### Collected data

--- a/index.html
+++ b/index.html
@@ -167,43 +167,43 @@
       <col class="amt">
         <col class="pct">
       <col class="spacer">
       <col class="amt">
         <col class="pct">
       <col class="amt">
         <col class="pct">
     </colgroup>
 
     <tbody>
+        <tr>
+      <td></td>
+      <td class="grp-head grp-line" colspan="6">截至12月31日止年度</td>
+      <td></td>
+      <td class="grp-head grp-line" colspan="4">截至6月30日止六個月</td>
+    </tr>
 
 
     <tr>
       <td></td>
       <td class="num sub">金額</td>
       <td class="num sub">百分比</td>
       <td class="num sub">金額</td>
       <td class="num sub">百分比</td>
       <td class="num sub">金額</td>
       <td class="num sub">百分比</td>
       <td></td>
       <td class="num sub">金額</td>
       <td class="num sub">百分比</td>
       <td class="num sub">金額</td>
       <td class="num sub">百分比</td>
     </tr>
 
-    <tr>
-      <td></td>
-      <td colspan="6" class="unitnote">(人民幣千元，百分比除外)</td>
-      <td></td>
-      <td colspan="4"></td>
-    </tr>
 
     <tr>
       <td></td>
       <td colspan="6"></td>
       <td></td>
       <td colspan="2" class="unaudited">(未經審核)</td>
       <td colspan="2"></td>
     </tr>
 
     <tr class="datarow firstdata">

### Exercise objective
Please report how many lines in the records contain the string "colspan", and write nothing besides that number.

### The completed task
7